We computed pseudo-phase-space (pps) surrogate data vectors that test for noisy linear dynamics in cyclical records53. We reconstructed a shadow attractor for each stationary watershed and teleconnection signal and each surrogate data vector using time-delay embedding54. According to Takens’ Theorem, time-delay embedding provides a 1–1 mapping of system dynamics from the original real-world state-space to a reconstructed shadow state space so long as the latter has sufficient dimensions to contain the original attractor54. Since we do not directly observe the dimension of the real-world attractor, we followed convention in estimating the embedding dimension with the false nearest neighbors test55, and the embedding delay as the delay, giving the first minimum of the mutual information function55. A ‘low’ estimated embedding dimension is compatible with low-dimensional complexity resilience, indicating that nonlinear dynamics can be adequately modeled with relatively few d-o-f. Alternatively, a ‘high’ estimated embedding dimension is compatible with high-dimensional complexity resilience, indicating nonlinear dynamics requiring many d-o-f. We selected two discriminating statistics conventionally used to distinguish nonlinear-deterministic from linear-stochastic performance: nonlinear prediction skill—measured by Nash–Sutcliffe Efficiency (NSE)—and permutation entropy—measured by a modification of the Shannon H statistic. Since NSE statistics approaching one indicate higher skill, we specified an upper-tailed test of the null hypothesis that attractors reconstructed from watershed and teleconnection signals predict with no more skill than surrogate attractors reconstructed from linear-stochastic surrogate data. Since larger H statistics reflect more random behavior, we specified a lower-tailed test for permutation entropy. We applied rank-order statistics with a significance level α = 0.0540.

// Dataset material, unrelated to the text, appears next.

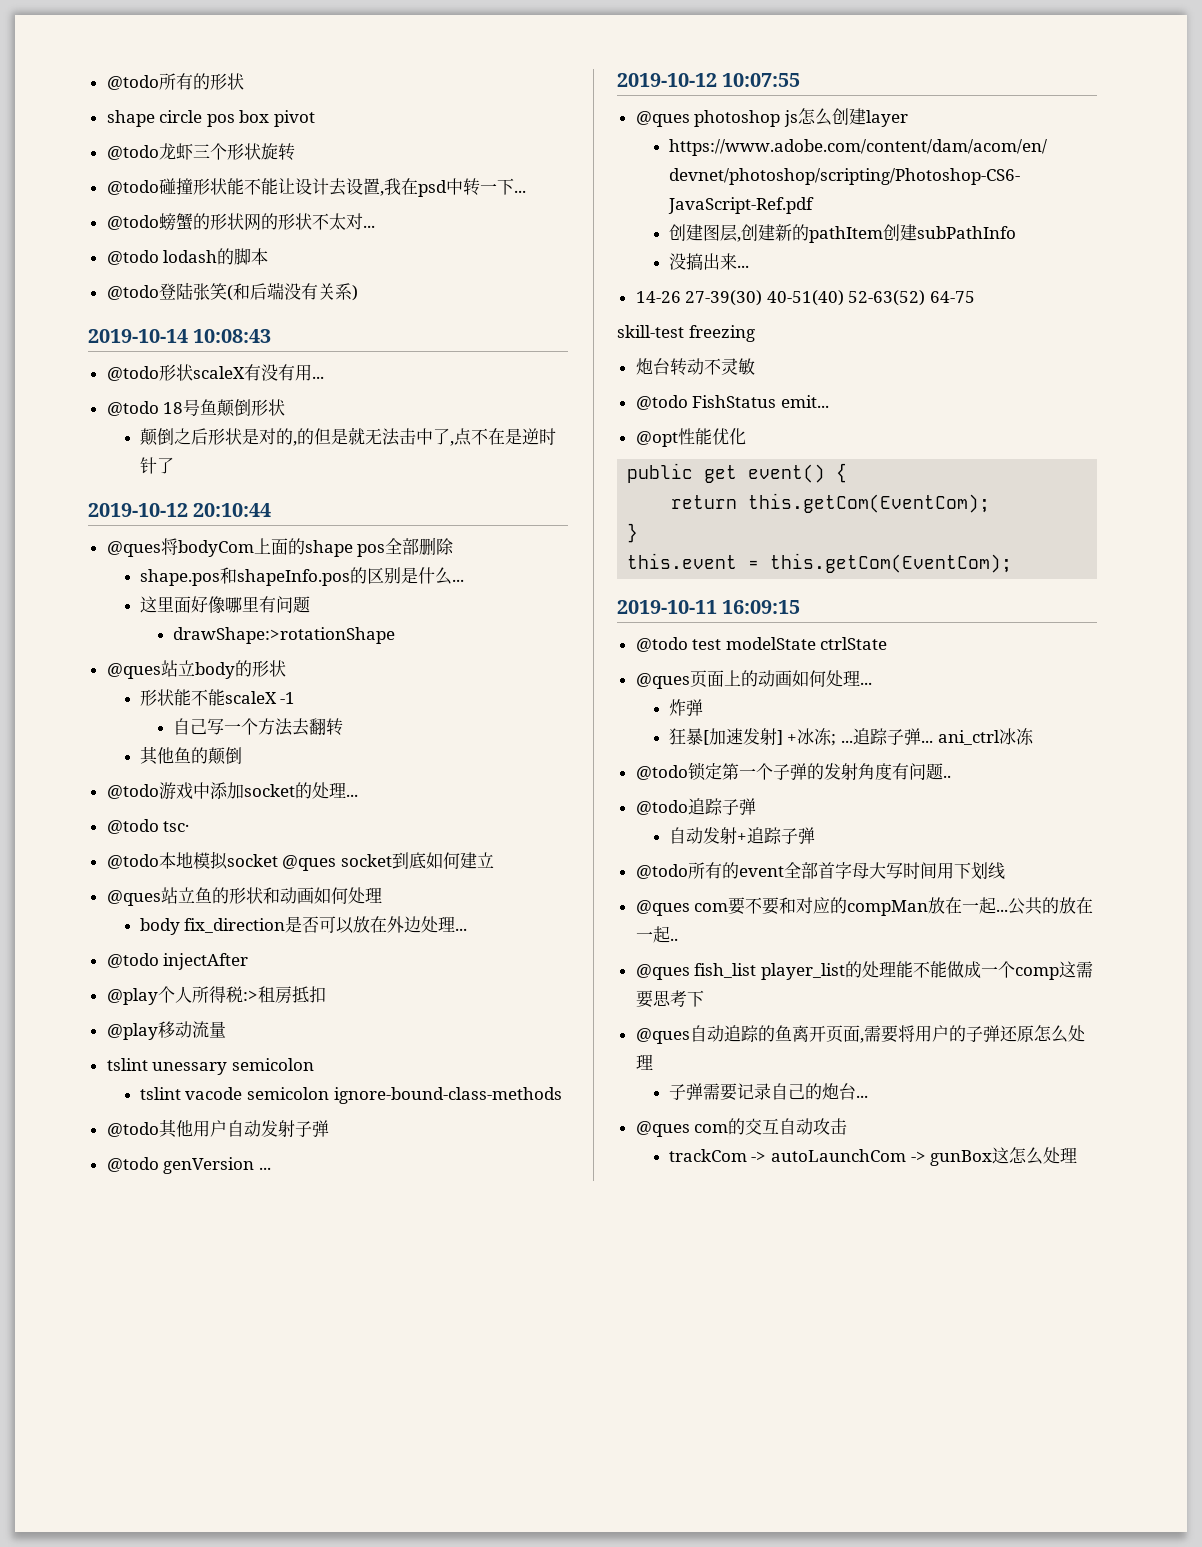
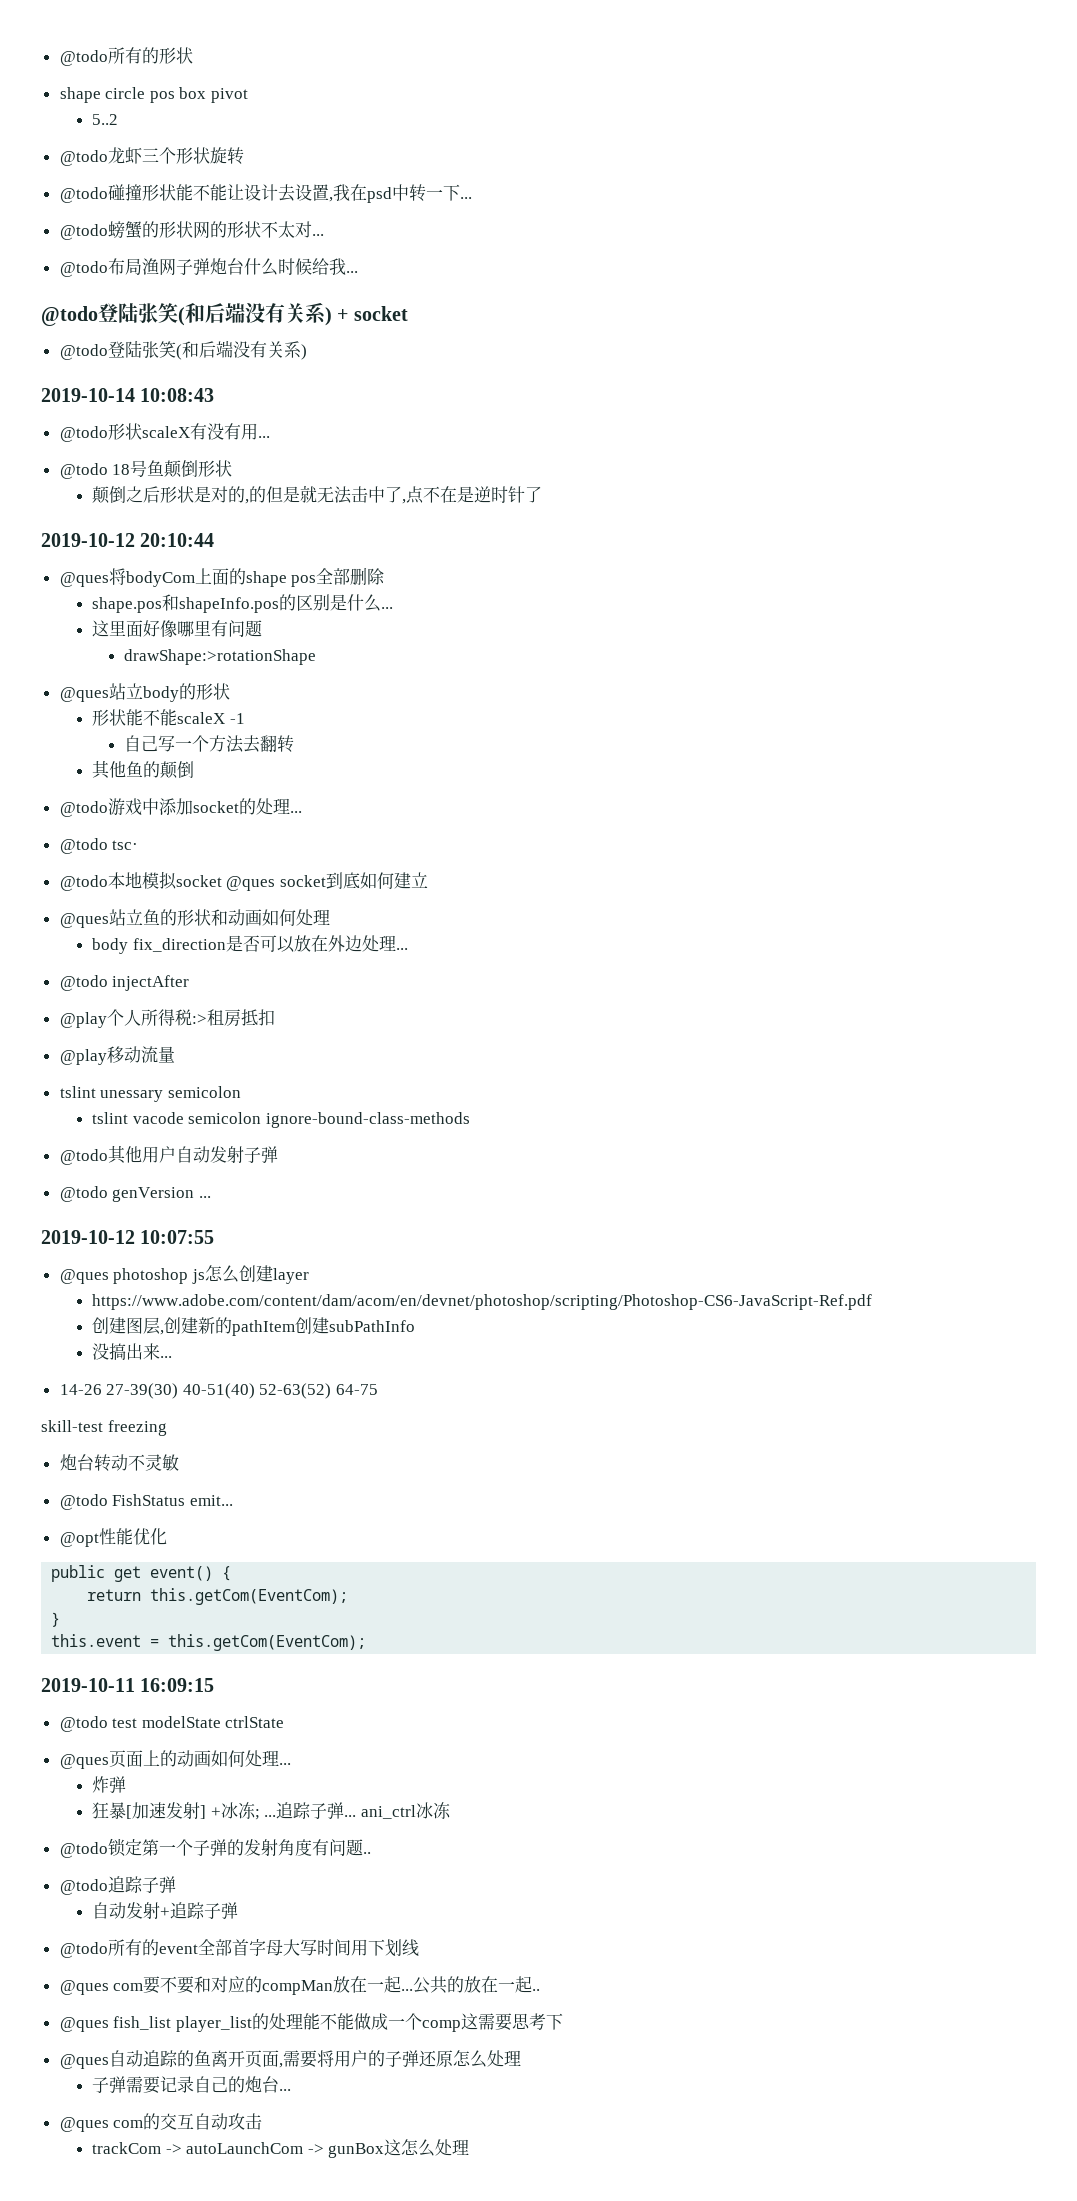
(316, 118) none -> [92,114,119,125] // 5..2
[163,248,269,265] lodash的脚本 -> [107,258,358,276] [41,302,408,326] 布局渔网子弹炮台什么时候给我... // @todo登陆张笑(和后端没有关系) + socket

We summarize surrogate data results in Table 2. When permutation entropy is the discriminating statistic, we reject the null hypothesis for every watershed and climate teleconnection signal since H computed for each is below the corresponding lower-threshold value bounding from above the bottom-ranked surrogate attractors. When nonlinear prediction skill is the discriminating statistic, we reject H2 for every signal (except for stream discharge) since the NSE achieved by each surpasses the corresponding upper-threshold value exceeded by the top-ranked surrogate attractors. The nonlinear prediction test was borderline acceptance of H2 for stream discharge, but since the permutation entropy test more soundly rejected H2, we made the judgment call to reject H2 for stream discharge. Given the strength of the overall results, we confidently reject the null hypothesis of linear-stochastic dynamics for every tested signal. Nonlinear-deterministic dynamics and complexity resilience remain likely. We estimated low embedding dimensions of m = 4 for AMO and WeMOI and m = 3 for the other signals, indicating low-dimensional complexity resilience.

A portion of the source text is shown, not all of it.